How to complete this task →
Every line below that has the string "also" needs to be copied.
───── Supplied data
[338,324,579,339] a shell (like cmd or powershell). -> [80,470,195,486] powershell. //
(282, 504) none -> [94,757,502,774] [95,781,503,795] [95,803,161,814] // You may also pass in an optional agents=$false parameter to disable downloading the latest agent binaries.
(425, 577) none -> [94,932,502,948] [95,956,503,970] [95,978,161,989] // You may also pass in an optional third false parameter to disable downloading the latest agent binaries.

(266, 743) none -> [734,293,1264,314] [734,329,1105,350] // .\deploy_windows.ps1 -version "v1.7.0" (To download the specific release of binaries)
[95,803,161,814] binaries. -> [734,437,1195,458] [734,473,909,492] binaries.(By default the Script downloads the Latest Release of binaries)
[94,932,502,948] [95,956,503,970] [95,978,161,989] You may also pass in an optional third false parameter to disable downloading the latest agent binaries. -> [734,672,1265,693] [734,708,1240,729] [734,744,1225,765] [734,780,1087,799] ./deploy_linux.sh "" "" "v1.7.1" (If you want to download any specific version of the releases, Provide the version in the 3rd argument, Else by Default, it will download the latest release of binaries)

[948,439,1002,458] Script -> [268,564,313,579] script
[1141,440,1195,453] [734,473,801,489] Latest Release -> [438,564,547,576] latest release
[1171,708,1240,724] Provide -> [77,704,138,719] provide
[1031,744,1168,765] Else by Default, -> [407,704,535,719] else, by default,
──────────
───── Supplied data
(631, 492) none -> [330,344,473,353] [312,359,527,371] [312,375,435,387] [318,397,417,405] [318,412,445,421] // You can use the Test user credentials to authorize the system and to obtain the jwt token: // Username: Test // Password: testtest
──────────
───── Supplied data
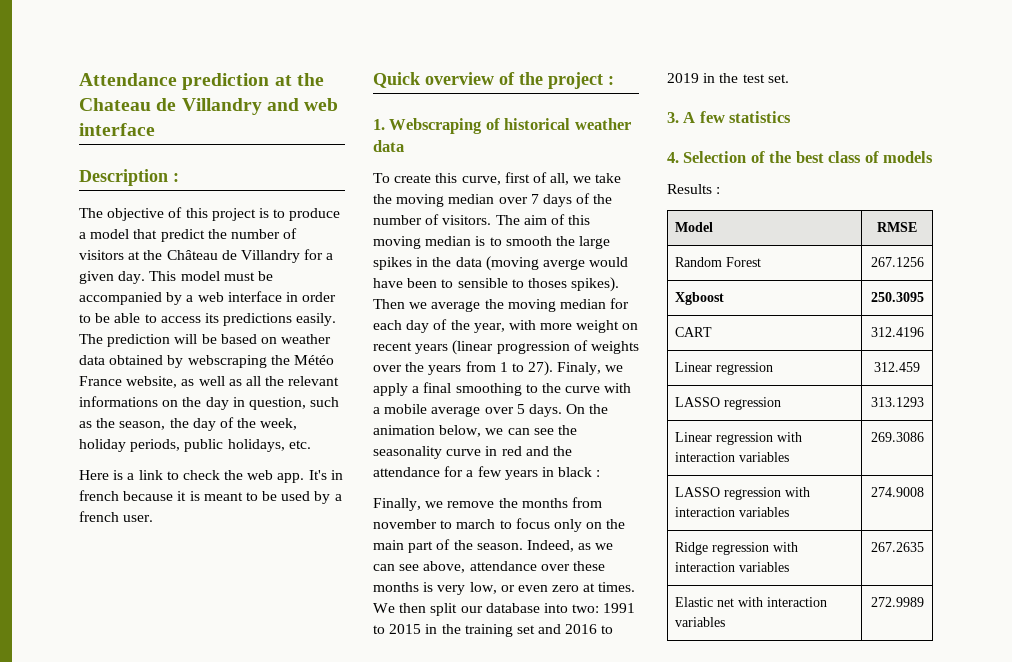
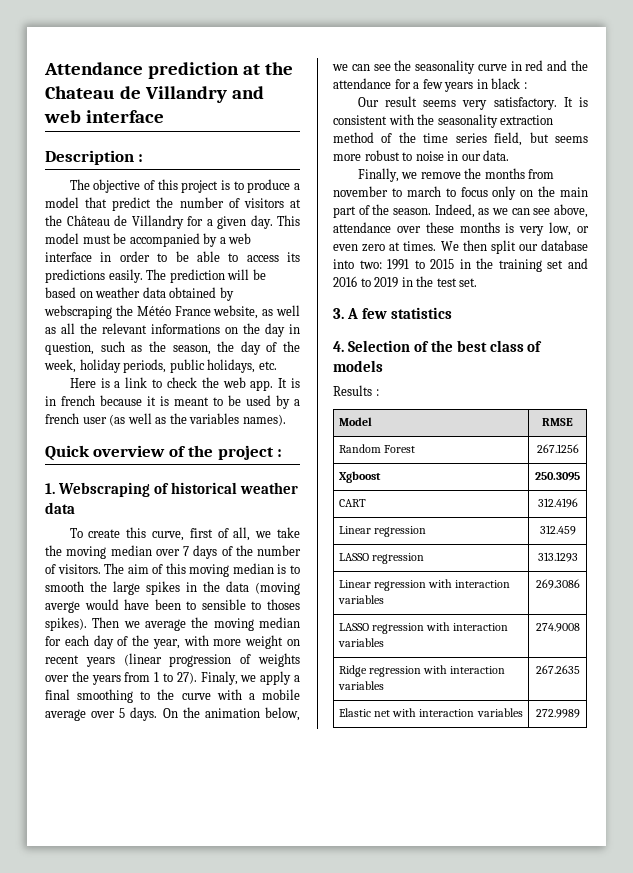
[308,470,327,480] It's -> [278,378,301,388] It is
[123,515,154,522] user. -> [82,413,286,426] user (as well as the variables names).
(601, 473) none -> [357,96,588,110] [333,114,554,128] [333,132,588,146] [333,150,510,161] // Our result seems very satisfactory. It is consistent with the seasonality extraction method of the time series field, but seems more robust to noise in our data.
──────────
Written response →
(282, 504) none -> [94,757,502,774] [95,781,503,795] [95,803,161,814] // You may also pass in an optional agents=$false parameter to disable downloading the latest agent binaries.
(425, 577) none -> [94,932,502,948] [95,956,503,970] [95,978,161,989] // You may also pass in an optional third false parameter to disable downloading the latest agent binaries.
[94,932,502,948] [95,956,503,970] [95,978,161,989] You may also pass in an optional third false parameter to disable downloading the latest agent binaries. -> [734,672,1265,693] [734,708,1240,729] [734,744,1225,765] [734,780,1087,799] ./deploy_linux.sh "" "" "v1.7.1" (If you want to download any specific version of the releases, Provide the version in the 3rd argument, Else by Default, it will download the latest release of binaries)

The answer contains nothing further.